WORK TASK ▸
Report how many lines below include "postcodes", giving the figure alone.

SOURCE DATA ▸
****************************************
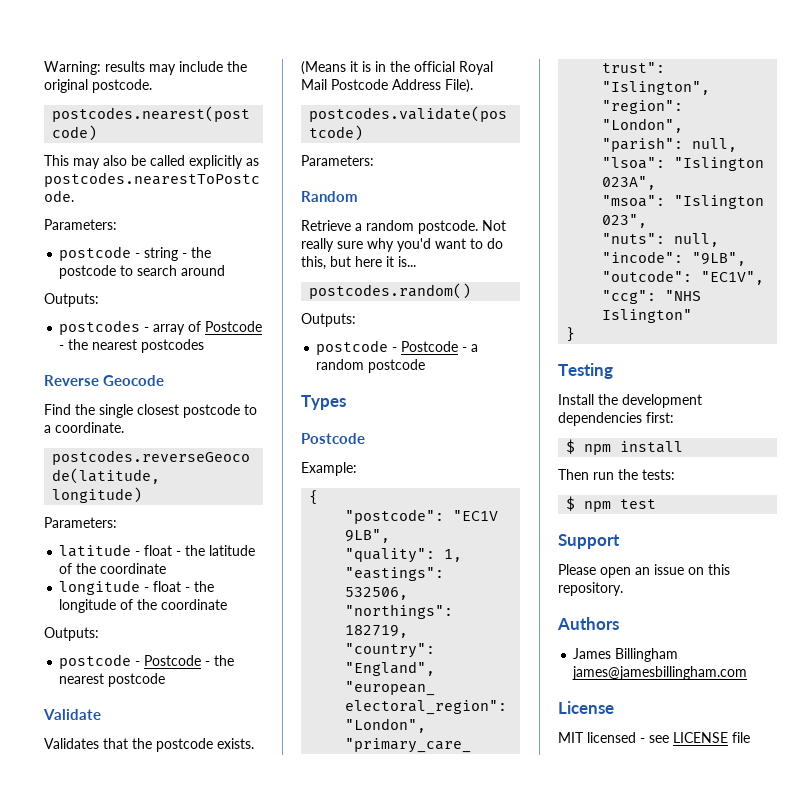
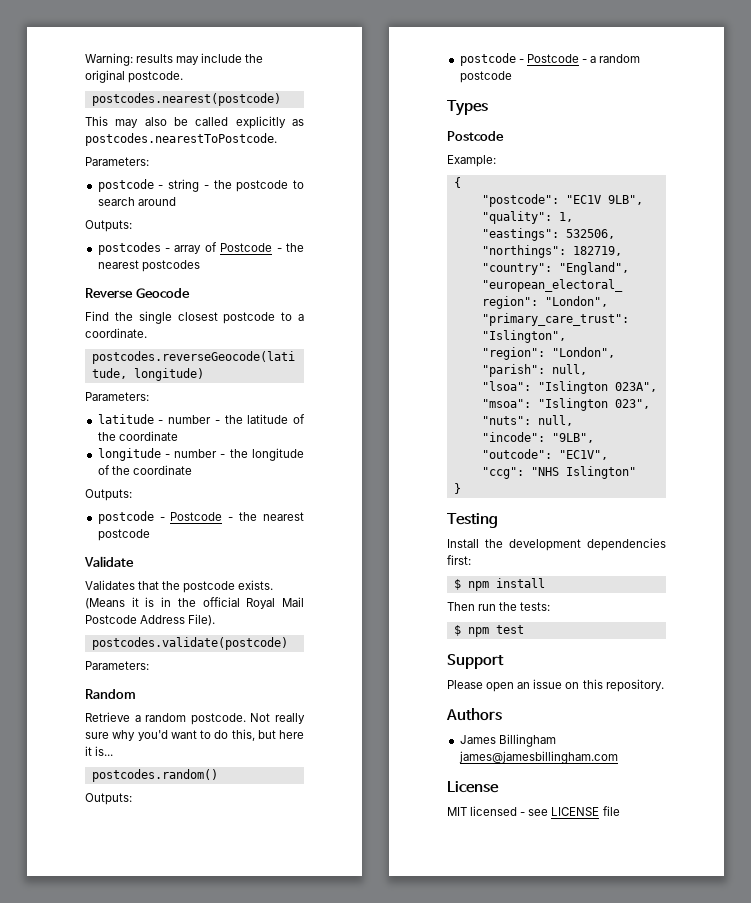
[144,545,173,556] float -> [168,415,212,424] number
[153,581,182,592] float -> [174,449,218,458] number

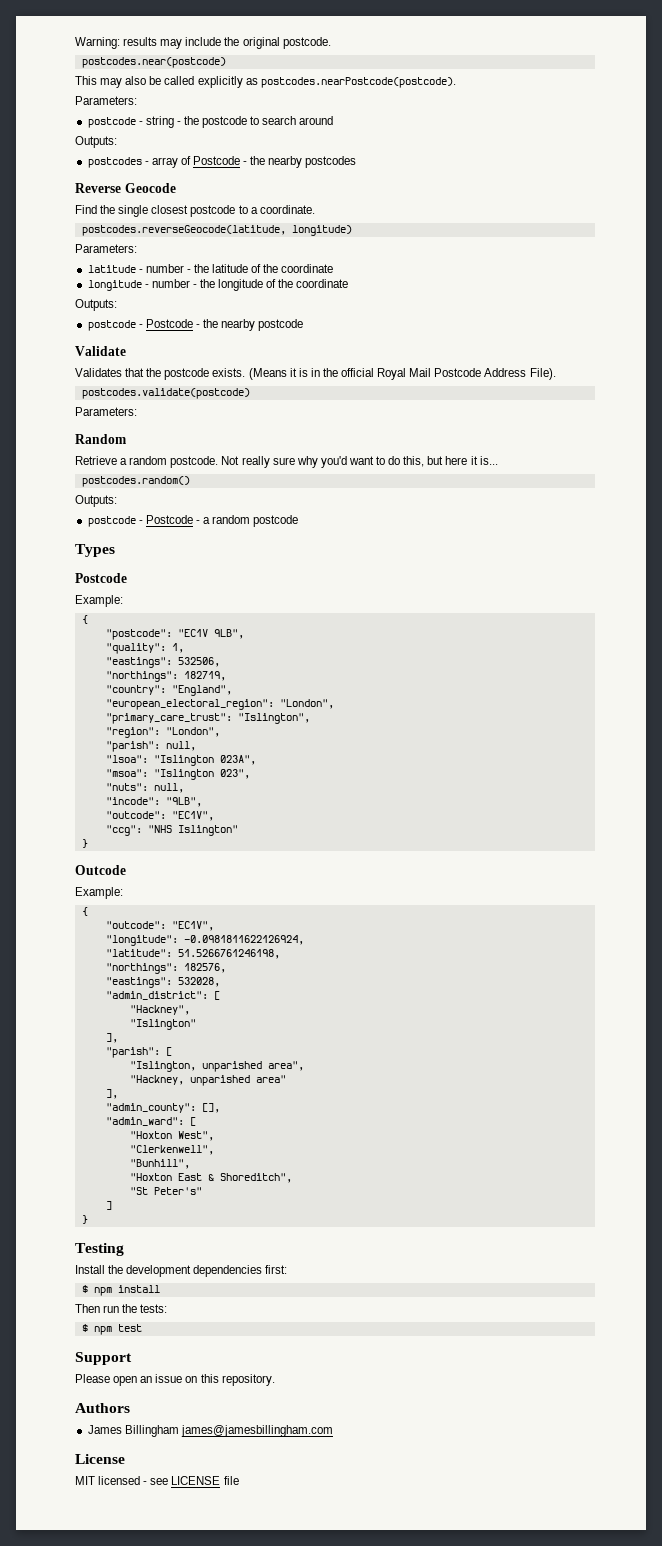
[91,93,281,106] postcodes.nearest(postcode) -> [81,57,226,68] postcodes.near(postcode)
[85,133,277,146] postcodes.nearestToPostcode. -> [260,77,456,88] postcodes.nearPostcode(postcode).
[97,260,139,269] nearest -> [268,156,303,168] nearby
[263,512,304,521] nearest -> [221,319,256,331] nearby
(461, 488) none -> [75,865,126,875] [75,887,123,899] [81,907,88,916] [105,921,214,931] [105,935,304,946] [105,949,280,959] [105,963,226,974] [105,977,220,988] [105,991,220,1000] [129,1005,190,1015] [129,1019,196,1030] [105,1033,118,1043] [105,1047,172,1058] [129,1061,304,1072] [129,1075,286,1086] [105,1089,118,1099] [105,1103,220,1113] [105,1117,196,1126] [129,1131,214,1141] [129,1145,214,1155] [129,1159,190,1169] [129,1173,292,1183] [129,1187,202,1195] [105,1201,112,1210] [81,1215,88,1224] // Outcode // Example: // { // "outcode": "EC1V", // "longitude": -0.0981811622126924, // "latitude": 51.5266761246198, // "northings": 182576, // "eastings": 532028, // "admin_district": [ // "Hackney", // "Islington" // ], // "parish": [ // "Islington, unparished area", // "Hackney, unparished area" // ], // "admin_county": [], // "admin_ward": [ // "Hoxton West", // "Clerkenwell", // "Bunhill", // "Hoxton East & Shoreditch", // "St Peter's" // ] // }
****************************************
SOLUTION ▸
2